A Maturity Path for Italian Organizations

A practical maturity path starts with obligations, then builds reusable governance. The first step is legal scoping: NIS 2, DORA, GDPR, CRA, customer contracts and sectoral obligations. The second step is a baseline control map covering identity, assets, vulnerability management, logging, incident response, backup and supplier risk.

The third step is evidence discipline. Every control should have an owner, frequency, proof and review mechanism. The fourth step is certification or external assurance, when the business needs market trust or customer validation.

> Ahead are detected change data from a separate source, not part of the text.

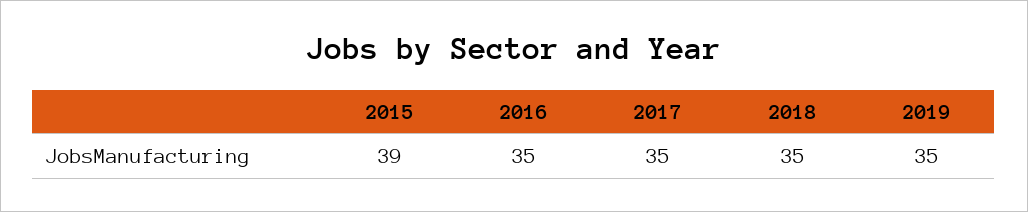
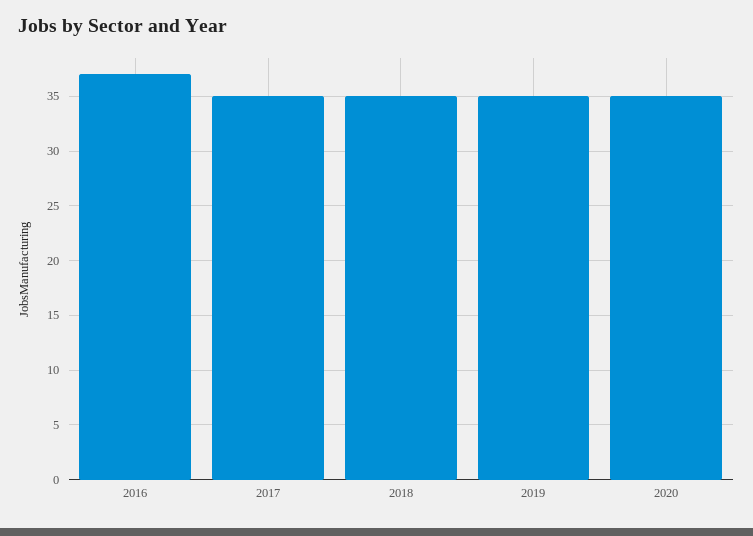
2015: 39 -> none
2016: 35 -> 37
2020: none -> 35

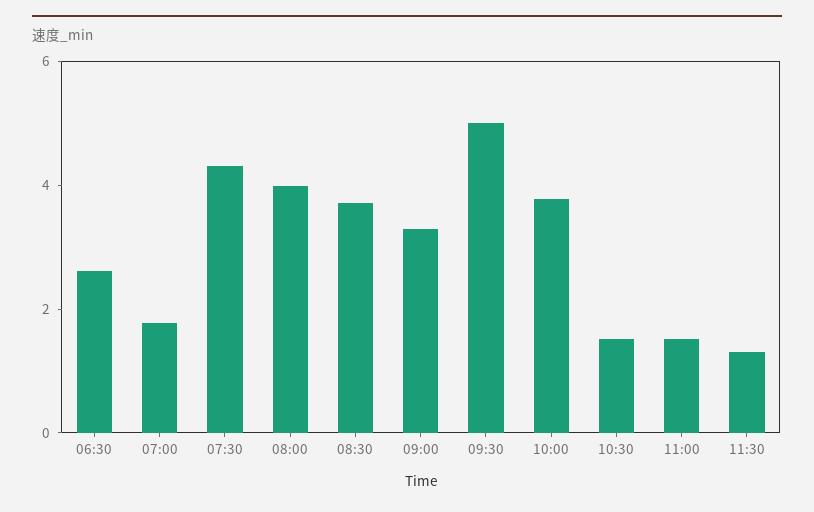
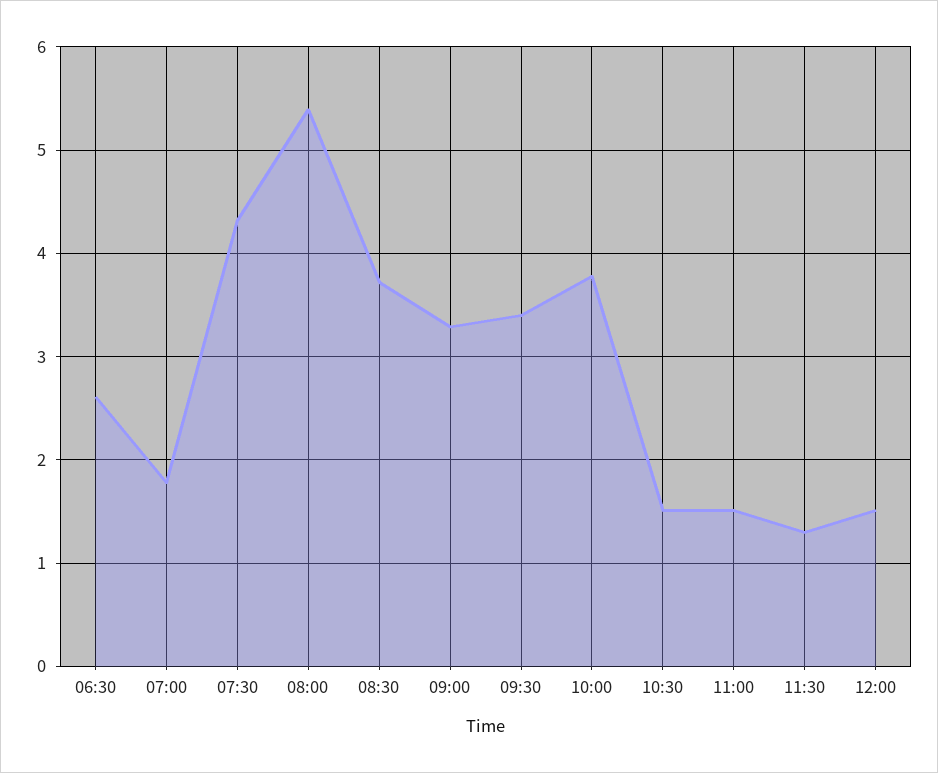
08:00: 4 -> 5.4
09:30: 5 -> 3.4
12:00: none -> 1.5

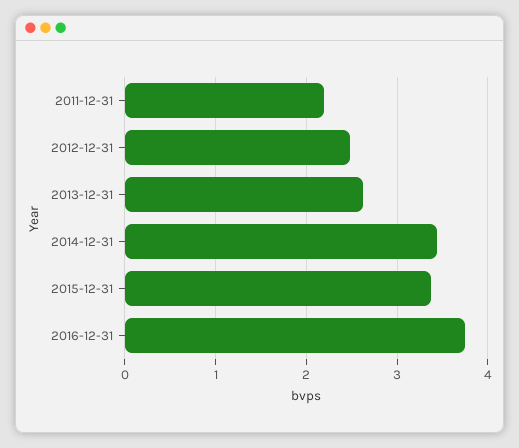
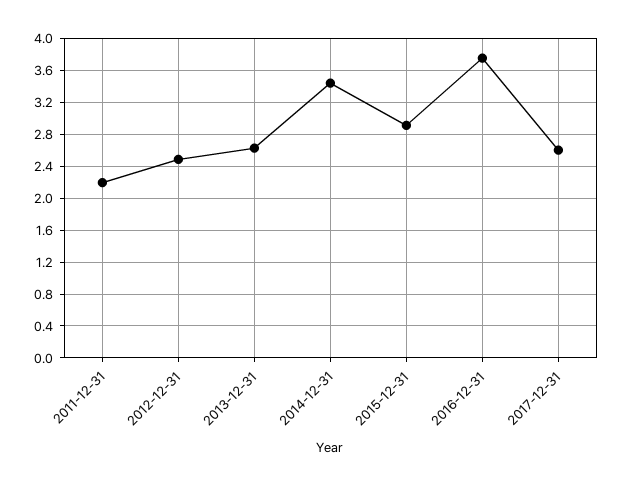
2015-12-31: 3.4 -> 2.9
2017-12-31: none -> 2.6

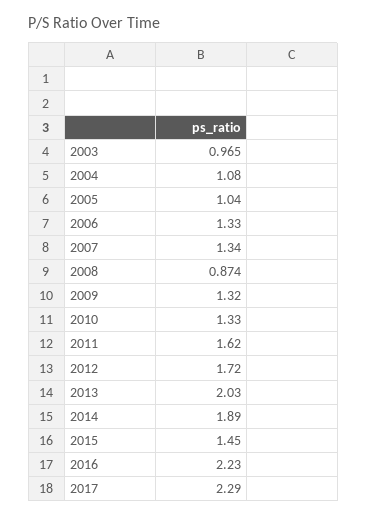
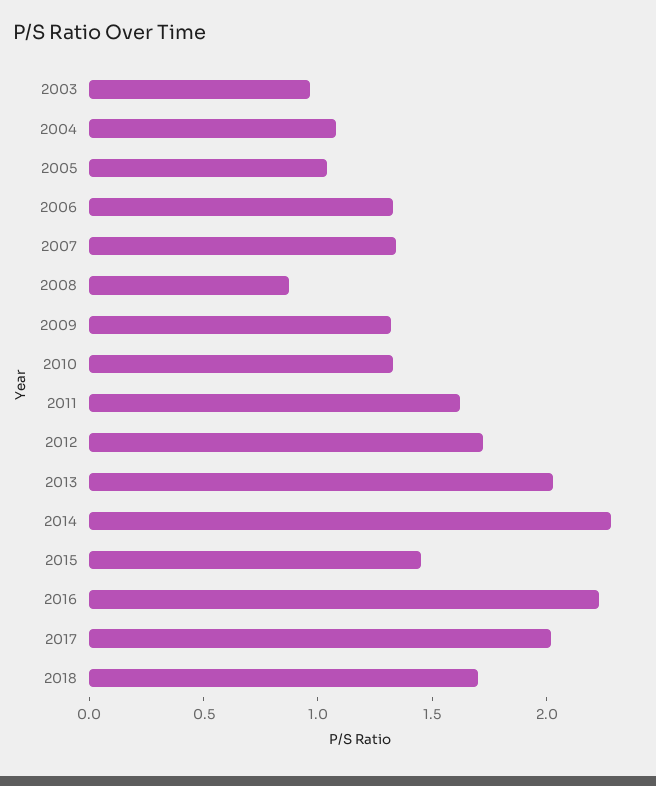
2014: 1.89 -> 2.3
2017: 2.29 -> 2
2018: none -> 1.7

The fifth step is continuous improvement, where audit findings, incident lessons and supplier reviews update the control model.

This order prevents the common mistake of pursuing certification before understanding mandatory obligations, or implementing legal measures without a management system able to keep them alive.

Practical Minimum Artifact Set

  • framework crosswalk mapping NIST, ISO, NIS 2 and ACN requirements;
  • risk register connected to critical services and assets;
  • control library with owner, evidence and review frequency;
  • incident and vulnerability procedures with real registers;
  • supplier assurance model for cyber clauses and evidence requests;
  • board reporting template focused on decisions and residual risk.

How to Communicate the Choice Internally

The framework decision should be explained in business terms. Use NIS 2 and ACN when the driver is legal scope. Use ISO/IEC 27001 when the driver is customer trust and certification. Use NIST CSF when the driver is a common strategic language. This prevents teams from treating framework selection as an abstract standards debate.

FAQ

What is the best cybersecurity framework?

There is no universal winner. NIST CSF is useful for governance, ISO/IEC 27001 for certification, NIS 2 for legal obligations and ACN baseline for Italian NIS implementation.

Are NIST CSF and ISO 27001 compatible?

Yes. NIST CSF can provide an executive risk map, while ISO/IEC 27001 provides a certifiable management-system structure.

Does NIS 2 require ISO 27001?

NIS 2 does not impose ISO/IEC 27001 certification as a universal requirement, but ISO can help structure evidence and governance.

Can ACN baseline measures replace ISO 27001?

No. ACN baseline measures support Italian NIS obligations. ISO/IEC 27001 is a separate certifiable management-system standard.